Slack Tide: Hey, save some daylight for me!

Time Marches on.

By Geoff Kirsch

When it comes to government matters, I’m not usually what you’d call “politically informed.” I’m more like “politically-informed informed”: I know I can inform myself about politics; I just usually skip right to the Major League Baseball section of my news feed.

However, this past year changed all that, for obvious reasons (not the least of which being boredom, which, if you asked me, bears as much responsibility for the Capitol siege as anything. I mean, under normal circumstances, the “QAnon Shaman” could’ve painted himself up, tossed on the horns and gone to a Dead & Co. concert or a Buffalo Bills game; but, absent those venues…).

If anything, I’m now in danger of over-informing myself (truth: I may need a cleanse). For example, how many of you realize April is “Bear Awareness Month?” Now, I’ve got nothing against bears. But as long as we’re proclaiming months, what about Alaska’s other animals? Where’s their awareness campaign? At least designate part of May as “Porcupine Empowerment Week” or something.

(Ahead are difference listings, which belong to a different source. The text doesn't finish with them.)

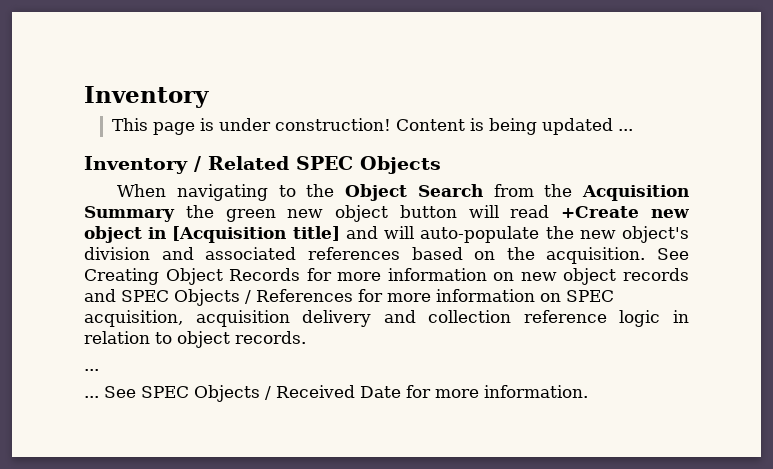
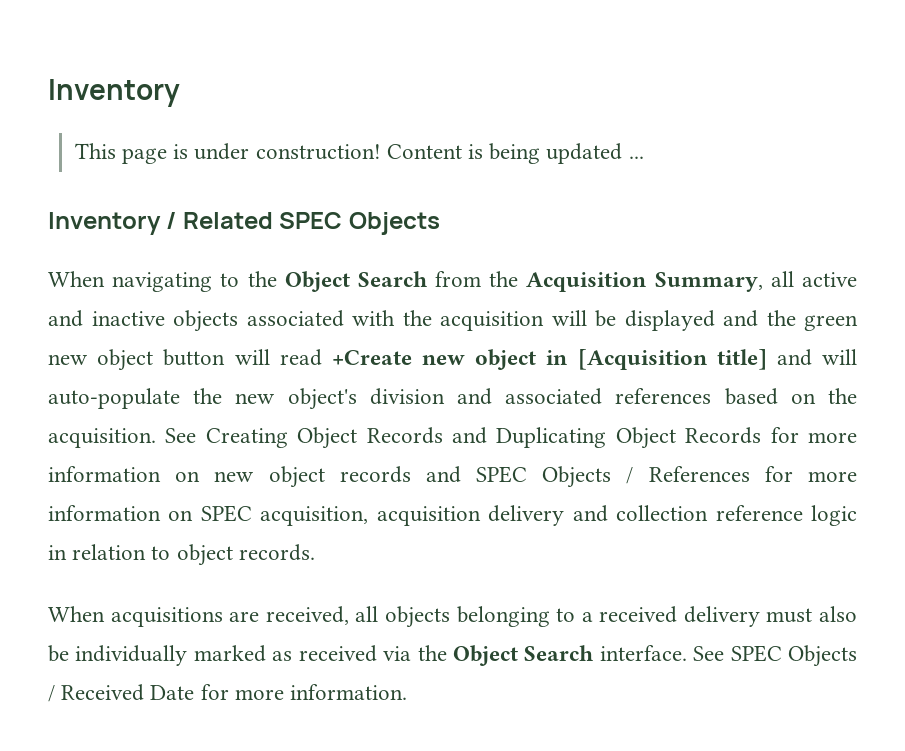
- When navigating to the Object Search from the Acquisition Summary the green new object button will read +Create new object in [Acquisition title] and will auto-populate the new object's division and associated references based on the acquisition.
+ When navigating to the Object Search from the Acquisition Summary, all active and inactive objects associated with the acquisition will be displayed and the green new object button will read +Create new object in [Acquisition title] and will auto-populate the new object's division and associated references based on the acquisition.
- See Creating Object Records for more information on new object records and SPEC Objects / References for more information on SPEC acquisition, acquisition delivery and collection reference logic in relation to object records.
- ...
- ...
+ See Creating Object Records and Duplicating Object Records for more information on new object records and SPEC Objects / References for more information on SPEC acquisition, acquisition delivery and collection reference logic in relation to object records.
+ When acquisitions are received, all objects belonging to a received delivery must also be individually marked as received via the Object Search interface.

[Don’t Bogart this column, bud]

While I’ve got your attention, here’s another idea. Let’s institute an “Awareness Awareness” Month. You know, just to make us all aware that people and things other than ourselves exist in the universe.

However, when it comes to temporal-based legislation session nothing tops the perennial effort to officially adopt Daylight Savings Time year-round in Alaska (House Bill 31).

That’s right. Daylight Savings Time as a political issue: it’s not just for Sasquatch hunters and UFO kooks anymore. Speaking of which, does Alaska have any statutes governing UFOs? And what about an extra-terrestrial head tax? After all, that’s our electricity they’re using to charge their death rays.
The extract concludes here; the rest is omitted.